A friend at school tells me about these things called “BBSes” and loans me a Vicmodem, a cassette tape of Victerm… and some phone numbers.
Up until that point, the Vic-20 I’d bought at the age of 10 had been, well, a bit of a fad, mostly used to play games off cartridge and type in short basic programs, then consigned to generally gather dust. My interests had almost completely given over to pen and pencil RPGs, reading “Doc Savage” novels and collecting baseball cards.
My community was, well, school, and the only people I interacted with were people at the school. The conditions of entry into high school are, well, “Be a teenager”, so you’re surrounded mostly by people your own age with similar life experiences. You get similar inputs. You have common experiences. You’ll grow up at the same rate as everyone else. You’re in a very small world.
Then I found a parallel community, full of people of all ages, races, genders, social backgrounds… nothing in common except two things: They had all found this community, existing in parallel to THEIR little worlds, and they all wanted to talk… about technology, television, politics, religion, things they liked, things they didn’t like, lessons they’d learned in their lives, mistakes they’d made that day… the kinds of things I didn’t, as a rule, have access to in my world.

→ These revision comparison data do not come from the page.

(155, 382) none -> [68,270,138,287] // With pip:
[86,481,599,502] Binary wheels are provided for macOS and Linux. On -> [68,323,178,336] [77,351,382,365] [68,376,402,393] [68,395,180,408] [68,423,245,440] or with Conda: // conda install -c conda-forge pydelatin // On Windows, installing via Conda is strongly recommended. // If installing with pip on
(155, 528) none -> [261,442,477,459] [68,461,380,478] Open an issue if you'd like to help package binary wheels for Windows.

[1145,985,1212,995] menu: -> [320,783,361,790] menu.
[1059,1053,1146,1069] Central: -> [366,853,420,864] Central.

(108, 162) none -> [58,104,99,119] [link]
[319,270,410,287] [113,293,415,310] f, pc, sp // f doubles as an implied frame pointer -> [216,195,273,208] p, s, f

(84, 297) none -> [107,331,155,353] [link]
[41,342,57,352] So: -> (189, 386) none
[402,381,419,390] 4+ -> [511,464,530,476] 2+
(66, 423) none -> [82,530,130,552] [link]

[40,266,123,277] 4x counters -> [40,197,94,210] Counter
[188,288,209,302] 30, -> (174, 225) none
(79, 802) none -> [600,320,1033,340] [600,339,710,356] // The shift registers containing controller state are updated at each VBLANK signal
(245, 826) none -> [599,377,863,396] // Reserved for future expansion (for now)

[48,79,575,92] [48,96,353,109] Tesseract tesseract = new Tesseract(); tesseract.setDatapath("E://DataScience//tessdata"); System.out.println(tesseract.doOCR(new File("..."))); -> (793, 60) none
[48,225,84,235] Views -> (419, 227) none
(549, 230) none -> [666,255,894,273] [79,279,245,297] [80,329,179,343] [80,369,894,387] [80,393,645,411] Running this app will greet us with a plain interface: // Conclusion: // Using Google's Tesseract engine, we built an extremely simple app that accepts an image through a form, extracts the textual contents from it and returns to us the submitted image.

Pen & Paper RPGs, Doc Savage novels, baseball… they didn’t last very long after that.
A year later, I was volunteering at a local computer user’s group.
A year after that, while my friends were just thinking they ought to give up their paper routes and think about getting that crucial first job at McDonalds that gets you in to the real workforce… I was doing low level IT work for a local software developer.
A year after THAT, while gleefully abusing my employer’s CompuServe access… I accidentally stumbled onto something called “anime”
And four years after that, visiting an online friend at his job, I met the woman who eventually said “yes” when I asked her to marry me.
I could go on – I won’t. I’m just going to say that, we all get opportunities in life to be happy, to grab lucky chances when they’re offered, to move our lives in a way that is satisfying. Some of these opportunities, if we take them, open up more opportunities, and so on.
And an awful lot of the opportunities I’ve had to be happy all stem from a screeching carrier wave and stark text on a black-and-white screen…
Twenty years ago, today.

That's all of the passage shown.